Après tout, nous ne nous souvenons de Dieu et de ses saints que lorsque nous voyons les cornes du diable, ou bien quelqu'un se souvient-il de Dieu lorsqu'il est en vacances ?

Ce n'était pas non plus une grosse affaire. Il y a eu de mauvaises tempêtes, pires que celles qu'a connues le jeune Martin Luther, depuis la nuit des temps. Il est également vrai que tant que sa mère et son père ne sont pas morts, on ne comprend pas ce qu'on a perdu, et d'autres choses de ce genre.

De là à s'arracher les cheveux comme si personne ne pouvait comprendre la tragédie de la perte d'un être cher, le chemin est long, insensé si le sujet s'obstine à croire que personne ne peut comprendre à quel point son défunt lui manque.

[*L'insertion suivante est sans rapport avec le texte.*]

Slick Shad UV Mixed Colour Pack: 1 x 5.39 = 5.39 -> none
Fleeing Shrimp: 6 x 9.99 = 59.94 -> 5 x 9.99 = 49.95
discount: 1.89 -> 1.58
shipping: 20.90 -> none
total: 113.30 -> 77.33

Une tempête qui sort de nulle part, le nord qui se perd et vous ne savez pas de quel côté vous tourner, un éclair qui vous fait presque frire. C'est bon. Une frayeur. De là à croire que jamais, dans toute l'histoire de l'humanité, aucun homme n'a vécu cette expérience, la vérité est que cela ne me semble pas normal.

Et maintenant, parmi les hommes, plus d'un d'entre nous a chié dans son pantalon à cause d'un mauvais flash. Ou bien l'avons-nous fait ? Et c'est pourquoi nous allons nous détester à mort ? Ce qui fait un homme courageux, ce n'est pas le héros, mais le fait de surmonter la peur que le risque implique. Mais si ce qui compte vraiment, c'est que les hommes ne pleurent pas, et qu'ils ne chient pas ou ne pissent pas, alors c'est la fin de l'histoire.

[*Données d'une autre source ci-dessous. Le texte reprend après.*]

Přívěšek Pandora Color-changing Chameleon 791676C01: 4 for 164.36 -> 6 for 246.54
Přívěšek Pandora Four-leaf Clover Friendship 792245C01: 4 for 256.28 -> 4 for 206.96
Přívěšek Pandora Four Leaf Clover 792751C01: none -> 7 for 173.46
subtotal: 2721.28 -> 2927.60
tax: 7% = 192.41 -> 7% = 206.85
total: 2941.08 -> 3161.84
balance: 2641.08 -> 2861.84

Telle fut, en somme, la tragédie du héros de l'église allemande.

Pour être mort de panique alors qu'il était perdu dans une tempête, on ne peut pas le traiter de lâche. Oui, pour ne pas avoir eu le courage de reconnaître que les habitudes n'étaient pas son truc.

Il n'a pas eu le courage de reconnaître qu'il avait fait une erreur, qu'il était en train de faire une erreur. Et cette lâcheté fut son destin pour le reste de sa vie.

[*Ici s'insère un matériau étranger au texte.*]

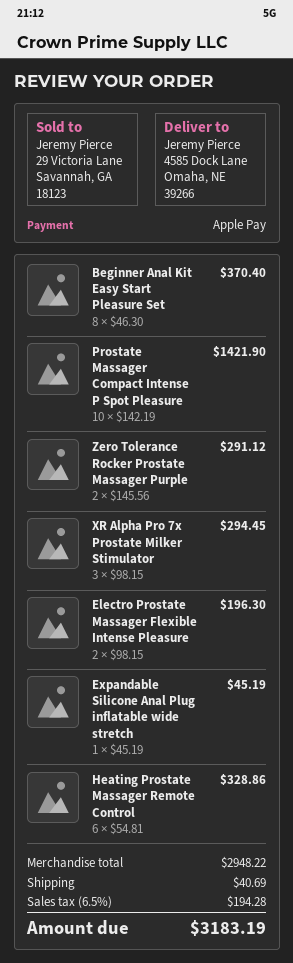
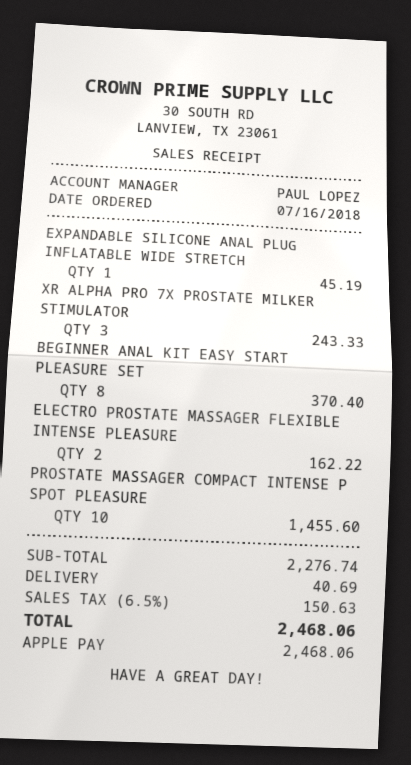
Prostate Massager Compact Intense P Spot Pleasure: 10 for 1421.90 -> 10 for 1455.60
Zero Tolerance Rocker Prostate Massager Purple: 2 for 291.12 -> none
XR Alpha Pro 7x Prostate Milker Stimulator: 3 for 294.45 -> 3 for 243.33
Electro Prostate Massager Flexible Intense Pleasure: 2 for 196.30 -> 2 for 162.22
Heating Prostate Massager Remote Control: 6 for 328.86 -> none
subtotal: 2948.22 -> 2276.74
tax: 6.5% = 194.28 -> 6.5% = 150.63
total: 3183.19 -> 2468.06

Comment ne pourrait-il pas se haïr lui-même, son propre moi, selon ses propres mots : à mort ?

Mais vanité des vanités, si c'était la volonté de Jésus-Christ que la haine de soi dure toute la vie, et que tant qu'elle dure personne n'entre dans le Royaume des Cieux, le pauvre Luther n'avait-il pas raison dans sa cellule de croire que cette tempête était divine, afin de le conduire par la peur à la découverte de la haine qui ouvre les portes du Ciel à ceux qui se haïssent à mort de cette manière ?

Si c'est le raisonnement d'un fou ou d'un sage, que l'église allemande le dise. Et en chemin, qu'il précise comment il se fait que Jésus-Christ dise : "Le royaume des cieux est tout proche. Et le royaume des cieux est en toi", sur la base duquel son héros pose comme condition pour y entrer de haïr à mort son propre moi.

Qui devons-nous croire, le Fils de Dieu qui nous déclare citoyens de son Royaume et pour l'Amour de sa Couronne nous nous soumettons à sa Justice dans la vie, ou le Docteur en Philosophie et Théologie qui nous refuse la citoyenneté jusqu'à la mort ? Et si c'est la Haine qui nous libère et fait de nous des citoyens de ce Royaume après la mort, de quel Royaume le Fils de Dieu nous a-t-il déclaré citoyens dans la vie ?

Ou le royaume des cieux n'est-il pas là où il y a un fils de Dieu ? Ou le sabbat n'est-il plus créé par l'homme mais l'homme pour le sabbat ? Et n'est-ce plus l'univers qui fait l'homme mais l'homme qui fait l'univers ? Et la maison de Dieu n'est-elle pas ses enfants mais les murs qui l'entourent ?

Vraiment, vraiment, quelle curieuse façon de comprendre la Vérité ! Là où Jésus-Christ a mis la joie, Luther a mis la pénitence ; là où Jésus-Christ a mis l'Amour, Luther a mis la Haine.